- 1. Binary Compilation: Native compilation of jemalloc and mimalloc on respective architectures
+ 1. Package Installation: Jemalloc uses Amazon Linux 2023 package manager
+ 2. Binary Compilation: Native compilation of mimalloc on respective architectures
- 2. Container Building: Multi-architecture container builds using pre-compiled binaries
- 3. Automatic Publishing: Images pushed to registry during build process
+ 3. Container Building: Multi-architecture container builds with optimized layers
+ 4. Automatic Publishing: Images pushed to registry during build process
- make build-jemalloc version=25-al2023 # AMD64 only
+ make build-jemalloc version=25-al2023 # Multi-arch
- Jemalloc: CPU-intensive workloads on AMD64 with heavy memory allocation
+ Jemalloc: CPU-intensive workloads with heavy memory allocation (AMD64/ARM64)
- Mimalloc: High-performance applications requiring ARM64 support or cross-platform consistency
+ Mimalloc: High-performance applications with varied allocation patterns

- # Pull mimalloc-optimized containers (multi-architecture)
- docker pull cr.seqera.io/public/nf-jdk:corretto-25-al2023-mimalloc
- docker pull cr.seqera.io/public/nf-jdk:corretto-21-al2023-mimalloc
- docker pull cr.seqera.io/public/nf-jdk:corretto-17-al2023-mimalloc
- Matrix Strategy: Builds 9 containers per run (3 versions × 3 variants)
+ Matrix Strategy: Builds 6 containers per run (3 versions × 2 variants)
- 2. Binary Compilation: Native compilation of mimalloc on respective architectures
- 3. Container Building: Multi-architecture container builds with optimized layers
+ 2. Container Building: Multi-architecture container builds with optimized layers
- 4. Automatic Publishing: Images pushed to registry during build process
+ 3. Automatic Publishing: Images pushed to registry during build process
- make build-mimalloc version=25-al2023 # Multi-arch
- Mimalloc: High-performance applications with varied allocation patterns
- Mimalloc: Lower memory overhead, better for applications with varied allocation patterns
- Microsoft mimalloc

Problem>
Please show each line in the records above that contains "Compilation".

Answer to this exercise>
- 1. Binary Compilation: Native compilation of jemalloc and mimalloc on respective architectures
+ 2. Binary Compilation: Native compilation of mimalloc on respective architectures
- 2. Binary Compilation: Native compilation of mimalloc on respective architectures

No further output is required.